* What you are asked to do *
From the first line to the last, retype the records exactly without their images.
····················
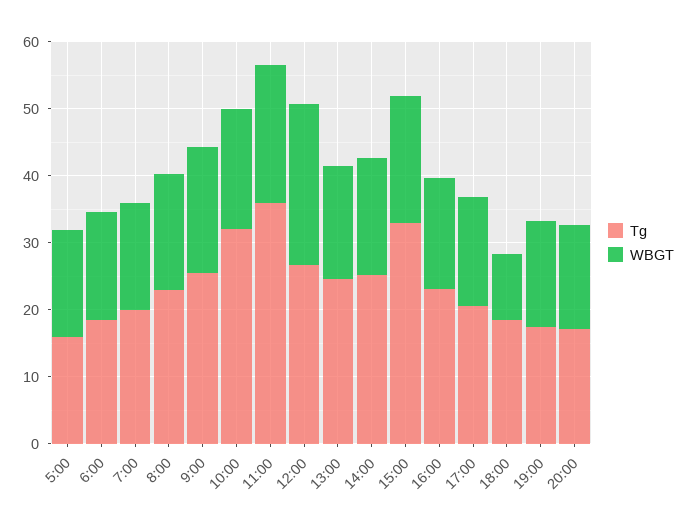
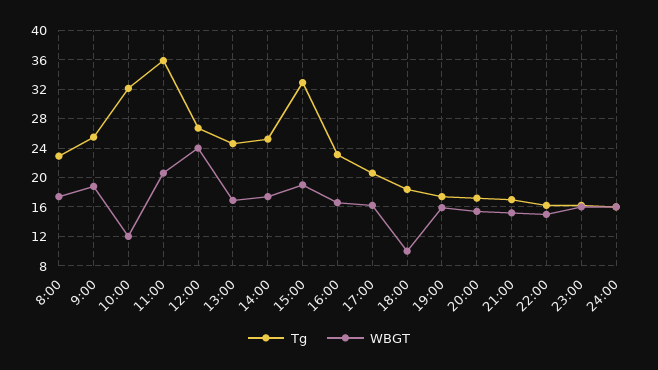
Tg, 5:00: 16 -> none
WBGT, 5:00: 16 -> none
Tg, 6:00: 18 -> none
WBGT, 6:00: 16 -> none
Tg, 7:00: 20 -> none
WBGT, 7:00: 16 -> none
WBGT, 10:00: 18 -> 12
Tg, 21:00: none -> 17
WBGT, 21:00: none -> 15
Tg, 22:00: none -> 16
WBGT, 22:00: none -> 15
Tg, 23:00: none -> 16
WBGT, 23:00: none -> 16
Tg, 24:00: none -> 16
WBGT, 24:00: none -> 16

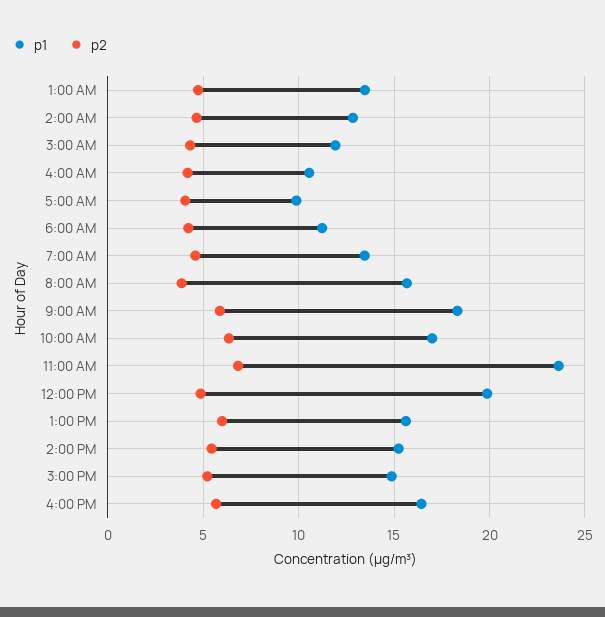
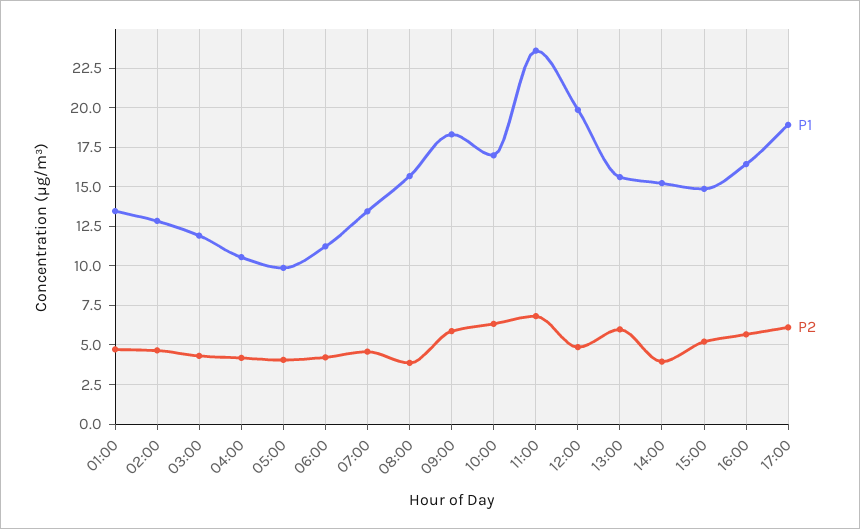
p2, 2:00 PM: 5.5 -> 4
p1, 17:00: none -> 19
p2, 17:00: none -> 6

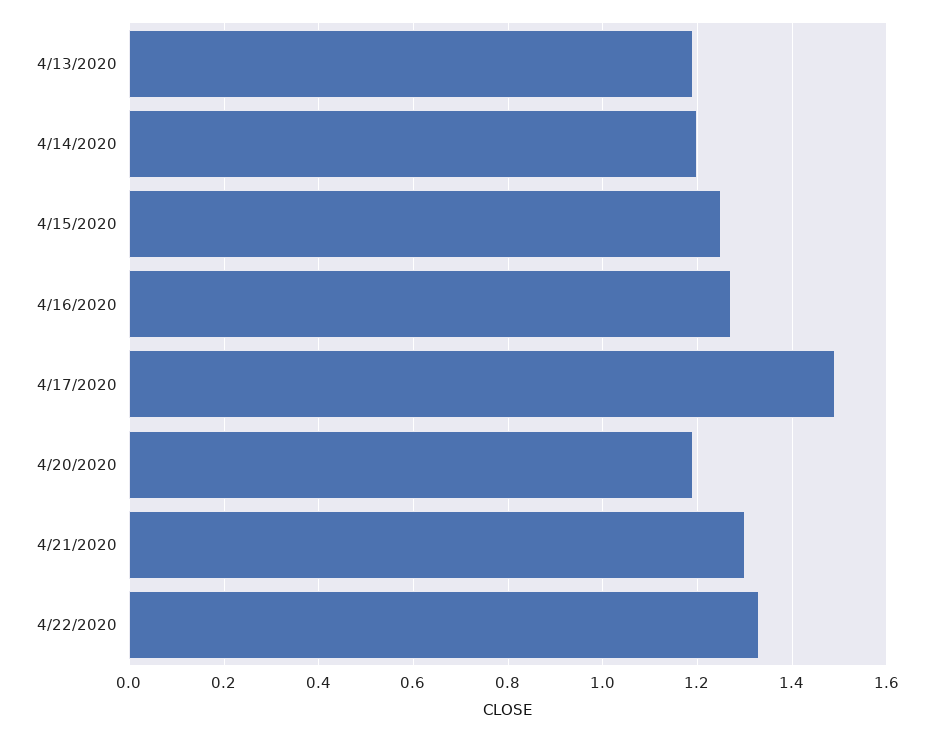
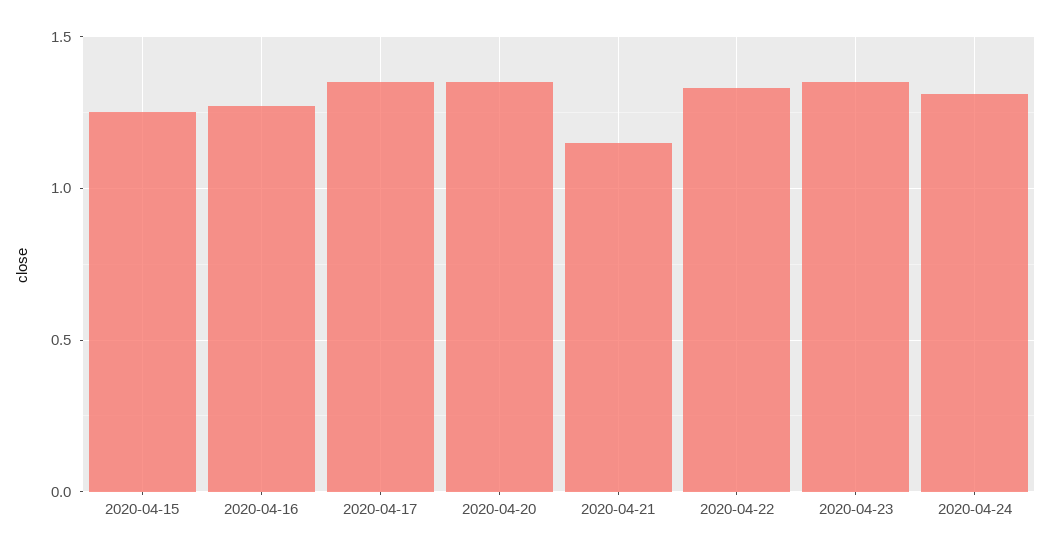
4/13/2020: 1.2 -> none
4/14/2020: 1.2 -> none
4/17/2020: 1.5 -> 1.35
4/20/2020: 1.2 -> 1.35
4/21/2020: 1.3 -> 1.15
2020-04-23: none -> 1.35
2020-04-24: none -> 1.3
····················
* Answer box *
Tg, 5:00: 16 -> none
WBGT, 5:00: 16 -> none
Tg, 6:00: 18 -> none
WBGT, 6:00: 16 -> none
Tg, 7:00: 20 -> none
WBGT, 7:00: 16 -> none
WBGT, 10:00: 18 -> 12
Tg, 21:00: none -> 17
WBGT, 21:00: none -> 15
Tg, 22:00: none -> 16
WBGT, 22:00: none -> 15
Tg, 23:00: none -> 16
WBGT, 23:00: none -> 16
Tg, 24:00: none -> 16
WBGT, 24:00: none -> 16

p2, 2:00 PM: 5.5 -> 4
p1, 17:00: none -> 19
p2, 17:00: none -> 6

4/13/2020: 1.2 -> none
4/14/2020: 1.2 -> none
4/17/2020: 1.5 -> 1.35
4/20/2020: 1.2 -> 1.35
4/21/2020: 1.3 -> 1.15
2020-04-23: none -> 1.35
2020-04-24: none -> 1.3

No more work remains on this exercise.